» RECORDS FOR THE TASK:
--
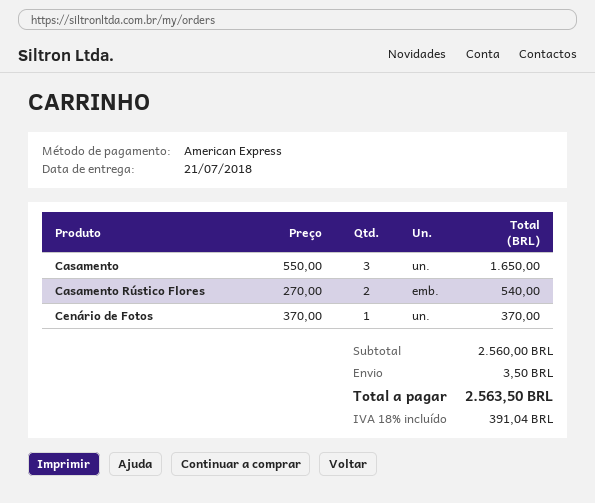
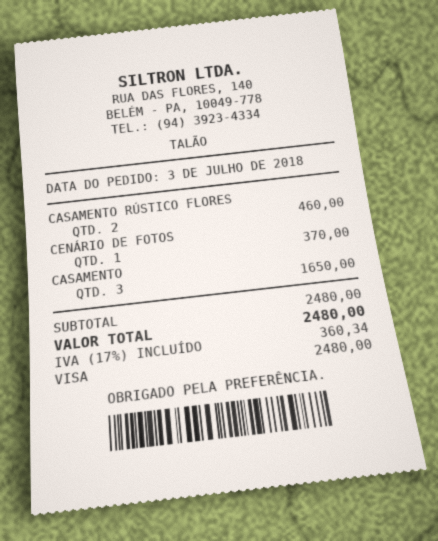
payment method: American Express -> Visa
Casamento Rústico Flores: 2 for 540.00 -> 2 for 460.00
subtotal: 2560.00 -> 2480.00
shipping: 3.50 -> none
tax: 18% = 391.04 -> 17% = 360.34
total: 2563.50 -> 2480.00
--
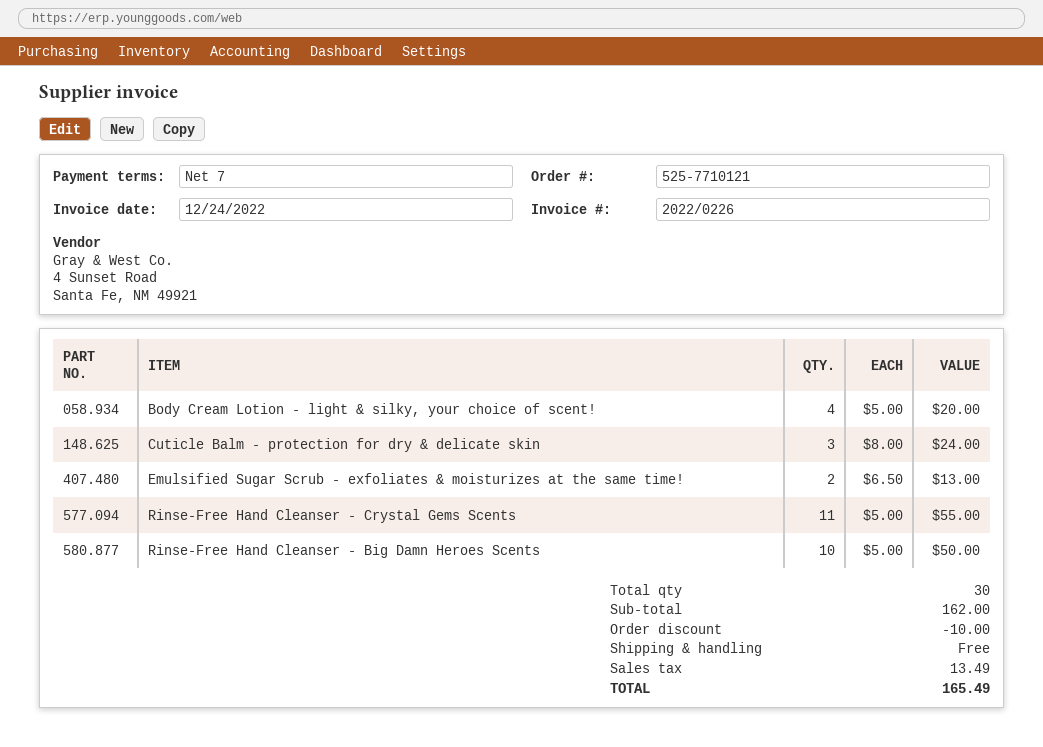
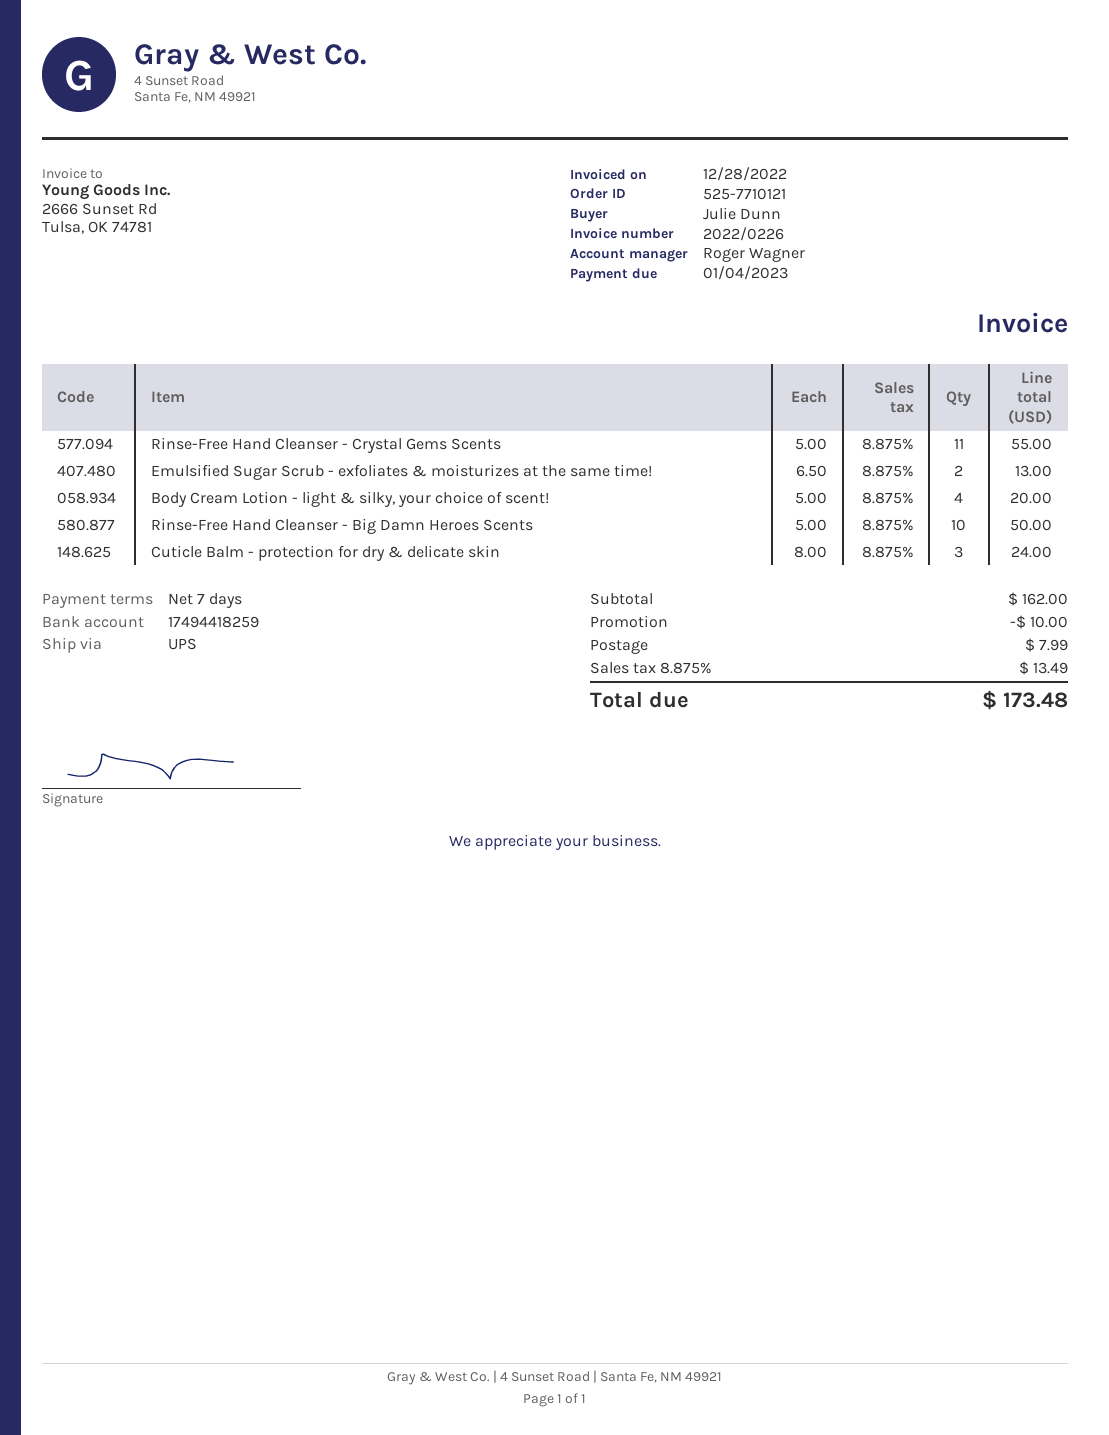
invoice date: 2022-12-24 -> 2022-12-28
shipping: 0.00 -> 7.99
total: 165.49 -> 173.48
--
» ACTION ITEM:
Of the lines above, output exactly those from the line bearing "subtotal: 2560.00 -> 2480.00" through the line bearing "total: 2563.50 -> 2480.00", inclusive.

» RESPONSE BELOW:
subtotal: 2560.00 -> 2480.00
shipping: 3.50 -> none
tax: 18% = 391.04 -> 17% = 360.34
total: 2563.50 -> 2480.00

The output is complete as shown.